Assignment → Filter the records below for the word "ycoord". Copy each line that holds it.

Collected data
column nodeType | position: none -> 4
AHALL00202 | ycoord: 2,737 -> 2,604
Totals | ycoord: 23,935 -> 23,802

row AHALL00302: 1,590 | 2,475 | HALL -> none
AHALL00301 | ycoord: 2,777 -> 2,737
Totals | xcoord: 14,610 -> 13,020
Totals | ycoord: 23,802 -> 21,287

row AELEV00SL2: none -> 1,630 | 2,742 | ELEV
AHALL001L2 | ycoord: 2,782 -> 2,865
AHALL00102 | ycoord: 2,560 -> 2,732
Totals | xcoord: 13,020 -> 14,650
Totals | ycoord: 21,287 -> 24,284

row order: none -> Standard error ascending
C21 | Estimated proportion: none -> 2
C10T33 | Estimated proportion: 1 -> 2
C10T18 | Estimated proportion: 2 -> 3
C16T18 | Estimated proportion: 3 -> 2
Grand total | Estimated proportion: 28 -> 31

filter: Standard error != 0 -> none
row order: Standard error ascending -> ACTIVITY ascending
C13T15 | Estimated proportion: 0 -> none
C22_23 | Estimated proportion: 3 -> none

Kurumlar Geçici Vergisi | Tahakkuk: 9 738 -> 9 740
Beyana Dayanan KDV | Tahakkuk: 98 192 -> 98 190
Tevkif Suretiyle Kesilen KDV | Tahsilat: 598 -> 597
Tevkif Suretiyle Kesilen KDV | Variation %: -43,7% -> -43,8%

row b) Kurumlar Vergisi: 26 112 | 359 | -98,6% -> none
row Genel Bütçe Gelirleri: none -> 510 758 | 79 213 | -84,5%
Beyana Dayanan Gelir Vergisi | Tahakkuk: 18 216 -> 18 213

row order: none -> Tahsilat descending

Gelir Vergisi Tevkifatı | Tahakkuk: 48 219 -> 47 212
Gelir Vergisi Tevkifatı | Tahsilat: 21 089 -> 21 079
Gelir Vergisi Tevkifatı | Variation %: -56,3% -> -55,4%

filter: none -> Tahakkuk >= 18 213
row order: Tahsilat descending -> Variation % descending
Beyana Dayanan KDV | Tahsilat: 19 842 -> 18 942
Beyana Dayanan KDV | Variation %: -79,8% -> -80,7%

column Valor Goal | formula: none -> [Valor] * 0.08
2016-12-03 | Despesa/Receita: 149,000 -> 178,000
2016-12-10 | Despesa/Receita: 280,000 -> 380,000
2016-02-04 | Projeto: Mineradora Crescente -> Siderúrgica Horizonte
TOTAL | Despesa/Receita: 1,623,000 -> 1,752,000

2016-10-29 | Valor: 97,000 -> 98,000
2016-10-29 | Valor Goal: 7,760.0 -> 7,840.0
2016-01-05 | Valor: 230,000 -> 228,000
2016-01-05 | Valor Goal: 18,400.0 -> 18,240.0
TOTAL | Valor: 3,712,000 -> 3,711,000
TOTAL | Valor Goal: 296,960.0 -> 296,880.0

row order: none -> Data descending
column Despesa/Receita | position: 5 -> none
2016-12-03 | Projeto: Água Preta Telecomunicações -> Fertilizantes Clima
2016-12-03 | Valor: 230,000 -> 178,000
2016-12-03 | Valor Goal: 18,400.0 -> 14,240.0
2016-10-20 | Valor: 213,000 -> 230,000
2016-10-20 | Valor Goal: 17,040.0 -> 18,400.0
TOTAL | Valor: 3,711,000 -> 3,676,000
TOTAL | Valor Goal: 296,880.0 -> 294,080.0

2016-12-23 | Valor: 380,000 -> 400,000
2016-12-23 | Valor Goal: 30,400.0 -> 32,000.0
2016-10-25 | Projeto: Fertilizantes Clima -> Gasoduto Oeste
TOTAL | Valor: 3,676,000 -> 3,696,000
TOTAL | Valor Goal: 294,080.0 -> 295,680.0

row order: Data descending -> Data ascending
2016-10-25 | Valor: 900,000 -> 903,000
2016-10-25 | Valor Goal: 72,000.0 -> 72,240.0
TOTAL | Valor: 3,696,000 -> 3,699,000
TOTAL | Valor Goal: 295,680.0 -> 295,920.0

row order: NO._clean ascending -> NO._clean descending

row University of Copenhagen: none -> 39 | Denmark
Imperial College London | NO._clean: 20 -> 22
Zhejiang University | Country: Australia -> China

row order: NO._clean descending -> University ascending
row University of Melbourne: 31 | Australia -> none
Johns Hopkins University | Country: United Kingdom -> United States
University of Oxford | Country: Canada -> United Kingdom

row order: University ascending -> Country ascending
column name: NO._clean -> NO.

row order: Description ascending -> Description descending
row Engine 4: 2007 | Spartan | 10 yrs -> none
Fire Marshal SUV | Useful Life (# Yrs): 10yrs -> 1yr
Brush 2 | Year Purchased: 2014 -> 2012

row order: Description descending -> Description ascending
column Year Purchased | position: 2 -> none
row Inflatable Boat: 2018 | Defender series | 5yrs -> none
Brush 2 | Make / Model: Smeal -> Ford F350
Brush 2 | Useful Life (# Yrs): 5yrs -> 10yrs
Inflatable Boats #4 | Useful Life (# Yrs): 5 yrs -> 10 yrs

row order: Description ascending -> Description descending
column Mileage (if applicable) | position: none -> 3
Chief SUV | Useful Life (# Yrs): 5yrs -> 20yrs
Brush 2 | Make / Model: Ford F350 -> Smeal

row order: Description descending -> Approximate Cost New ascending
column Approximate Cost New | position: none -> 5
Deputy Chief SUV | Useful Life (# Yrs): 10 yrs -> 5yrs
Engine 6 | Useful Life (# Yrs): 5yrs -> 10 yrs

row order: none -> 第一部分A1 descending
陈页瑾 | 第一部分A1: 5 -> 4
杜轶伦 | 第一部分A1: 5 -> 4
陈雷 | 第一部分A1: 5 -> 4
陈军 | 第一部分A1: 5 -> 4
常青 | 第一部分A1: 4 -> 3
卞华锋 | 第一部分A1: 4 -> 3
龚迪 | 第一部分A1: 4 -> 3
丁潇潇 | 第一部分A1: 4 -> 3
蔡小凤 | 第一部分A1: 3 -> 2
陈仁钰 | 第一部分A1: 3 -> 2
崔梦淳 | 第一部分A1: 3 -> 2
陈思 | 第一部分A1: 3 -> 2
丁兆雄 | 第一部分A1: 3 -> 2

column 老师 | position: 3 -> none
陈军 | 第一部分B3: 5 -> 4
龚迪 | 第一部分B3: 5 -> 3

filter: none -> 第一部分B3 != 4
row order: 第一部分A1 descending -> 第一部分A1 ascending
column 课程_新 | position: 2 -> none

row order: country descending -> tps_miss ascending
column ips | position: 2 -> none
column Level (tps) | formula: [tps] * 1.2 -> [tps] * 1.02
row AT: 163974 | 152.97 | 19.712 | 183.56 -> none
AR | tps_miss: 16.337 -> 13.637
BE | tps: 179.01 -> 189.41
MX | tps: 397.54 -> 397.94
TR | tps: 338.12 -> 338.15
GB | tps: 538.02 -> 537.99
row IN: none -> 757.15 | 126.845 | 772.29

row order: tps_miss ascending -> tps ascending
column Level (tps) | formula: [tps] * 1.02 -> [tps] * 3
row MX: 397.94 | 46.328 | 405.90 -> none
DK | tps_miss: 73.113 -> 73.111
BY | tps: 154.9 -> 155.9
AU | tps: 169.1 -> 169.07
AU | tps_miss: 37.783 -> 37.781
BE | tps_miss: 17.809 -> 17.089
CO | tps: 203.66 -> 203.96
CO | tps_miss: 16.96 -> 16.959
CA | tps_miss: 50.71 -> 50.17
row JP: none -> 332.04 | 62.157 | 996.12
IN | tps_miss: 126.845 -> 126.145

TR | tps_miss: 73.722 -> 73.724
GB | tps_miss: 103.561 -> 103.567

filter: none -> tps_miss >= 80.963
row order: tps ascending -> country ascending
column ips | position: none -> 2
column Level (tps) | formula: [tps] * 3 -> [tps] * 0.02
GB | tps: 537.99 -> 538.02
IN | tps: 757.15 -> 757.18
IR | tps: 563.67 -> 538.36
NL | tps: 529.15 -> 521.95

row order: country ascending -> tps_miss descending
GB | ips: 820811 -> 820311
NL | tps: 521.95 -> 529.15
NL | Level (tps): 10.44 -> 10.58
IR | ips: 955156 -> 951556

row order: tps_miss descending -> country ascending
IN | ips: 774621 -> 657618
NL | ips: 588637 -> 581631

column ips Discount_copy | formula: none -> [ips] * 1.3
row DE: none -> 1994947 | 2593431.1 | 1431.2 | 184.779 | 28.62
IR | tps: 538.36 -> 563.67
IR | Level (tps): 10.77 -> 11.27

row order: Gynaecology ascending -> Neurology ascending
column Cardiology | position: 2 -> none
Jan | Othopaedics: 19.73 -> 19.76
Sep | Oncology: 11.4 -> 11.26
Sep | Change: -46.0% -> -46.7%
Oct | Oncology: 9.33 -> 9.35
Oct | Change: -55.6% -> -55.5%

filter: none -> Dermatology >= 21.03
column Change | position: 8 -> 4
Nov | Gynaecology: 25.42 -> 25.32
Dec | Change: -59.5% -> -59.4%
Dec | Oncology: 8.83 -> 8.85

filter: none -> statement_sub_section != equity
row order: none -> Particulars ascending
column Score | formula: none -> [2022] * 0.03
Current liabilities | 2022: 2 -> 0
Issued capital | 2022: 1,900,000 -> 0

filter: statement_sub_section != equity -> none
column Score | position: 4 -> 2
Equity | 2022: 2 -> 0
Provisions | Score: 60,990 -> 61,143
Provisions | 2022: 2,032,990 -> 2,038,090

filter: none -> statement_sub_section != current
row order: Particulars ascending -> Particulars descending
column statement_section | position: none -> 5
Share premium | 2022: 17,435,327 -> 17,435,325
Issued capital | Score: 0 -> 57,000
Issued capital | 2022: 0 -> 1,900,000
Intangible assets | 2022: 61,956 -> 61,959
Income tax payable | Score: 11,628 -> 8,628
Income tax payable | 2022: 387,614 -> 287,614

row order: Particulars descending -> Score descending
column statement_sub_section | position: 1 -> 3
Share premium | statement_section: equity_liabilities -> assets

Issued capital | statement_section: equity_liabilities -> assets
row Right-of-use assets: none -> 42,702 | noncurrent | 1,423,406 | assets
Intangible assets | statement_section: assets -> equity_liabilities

Exercise output →
AHALL00202 | ycoord: 2,737 -> 2,604
Totals | ycoord: 23,935 -> 23,802
AHALL00301 | ycoord: 2,777 -> 2,737
Totals | ycoord: 23,802 -> 21,287
AHALL001L2 | ycoord: 2,782 -> 2,865
AHALL00102 | ycoord: 2,560 -> 2,732
Totals | ycoord: 21,287 -> 24,284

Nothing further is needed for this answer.